→ Exercise description: When a line of the entries contains "nowrap", please list that line.

→ Records:
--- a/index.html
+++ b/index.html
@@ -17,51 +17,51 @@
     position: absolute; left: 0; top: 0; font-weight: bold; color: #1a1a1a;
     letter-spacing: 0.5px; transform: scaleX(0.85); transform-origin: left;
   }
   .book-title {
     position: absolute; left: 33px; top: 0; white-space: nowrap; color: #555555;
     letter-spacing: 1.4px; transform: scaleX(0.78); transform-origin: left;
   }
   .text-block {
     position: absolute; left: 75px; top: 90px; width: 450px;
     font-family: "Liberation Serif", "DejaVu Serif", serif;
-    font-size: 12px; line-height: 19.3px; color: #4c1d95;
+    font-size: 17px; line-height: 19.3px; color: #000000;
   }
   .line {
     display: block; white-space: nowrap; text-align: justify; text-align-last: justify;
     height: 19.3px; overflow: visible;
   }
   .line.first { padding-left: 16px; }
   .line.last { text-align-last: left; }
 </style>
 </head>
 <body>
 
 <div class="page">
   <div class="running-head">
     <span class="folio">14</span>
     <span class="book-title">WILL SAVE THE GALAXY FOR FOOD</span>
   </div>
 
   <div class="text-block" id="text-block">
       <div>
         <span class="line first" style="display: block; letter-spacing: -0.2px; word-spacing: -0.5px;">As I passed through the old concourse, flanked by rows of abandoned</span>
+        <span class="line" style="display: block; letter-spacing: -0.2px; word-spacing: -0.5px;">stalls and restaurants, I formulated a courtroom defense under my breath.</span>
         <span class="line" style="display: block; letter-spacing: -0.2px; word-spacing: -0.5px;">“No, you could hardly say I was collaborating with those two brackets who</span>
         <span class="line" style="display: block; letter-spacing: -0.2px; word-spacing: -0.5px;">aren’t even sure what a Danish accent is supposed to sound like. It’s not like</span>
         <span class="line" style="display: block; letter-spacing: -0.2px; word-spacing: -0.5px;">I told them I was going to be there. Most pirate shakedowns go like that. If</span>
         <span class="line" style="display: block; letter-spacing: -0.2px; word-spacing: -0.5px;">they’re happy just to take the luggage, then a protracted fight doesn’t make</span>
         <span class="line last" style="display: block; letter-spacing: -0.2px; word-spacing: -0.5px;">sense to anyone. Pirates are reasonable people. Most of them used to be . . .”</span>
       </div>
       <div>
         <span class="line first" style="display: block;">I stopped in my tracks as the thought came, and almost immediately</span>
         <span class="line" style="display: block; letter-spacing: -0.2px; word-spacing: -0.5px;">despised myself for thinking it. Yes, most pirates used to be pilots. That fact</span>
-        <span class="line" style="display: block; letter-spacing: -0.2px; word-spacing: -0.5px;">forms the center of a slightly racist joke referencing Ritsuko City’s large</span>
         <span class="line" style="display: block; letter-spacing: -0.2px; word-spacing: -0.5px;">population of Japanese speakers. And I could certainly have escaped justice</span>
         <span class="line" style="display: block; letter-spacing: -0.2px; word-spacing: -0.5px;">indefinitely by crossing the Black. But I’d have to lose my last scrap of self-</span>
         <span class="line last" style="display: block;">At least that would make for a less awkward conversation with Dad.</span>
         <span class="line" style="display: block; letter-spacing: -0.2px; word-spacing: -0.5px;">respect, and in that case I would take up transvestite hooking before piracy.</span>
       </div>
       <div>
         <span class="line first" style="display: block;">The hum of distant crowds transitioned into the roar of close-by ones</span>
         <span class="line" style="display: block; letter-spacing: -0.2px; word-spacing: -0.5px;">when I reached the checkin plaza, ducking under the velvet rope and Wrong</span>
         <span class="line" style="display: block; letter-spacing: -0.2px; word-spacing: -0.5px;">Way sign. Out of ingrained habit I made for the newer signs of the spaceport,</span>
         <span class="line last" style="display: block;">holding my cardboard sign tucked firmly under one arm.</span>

→ Response to the task:
     position: absolute; left: 33px; top: 0; white-space: nowrap; color: #555555;
     display: block; white-space: nowrap; text-align: justify; text-align-last: justify;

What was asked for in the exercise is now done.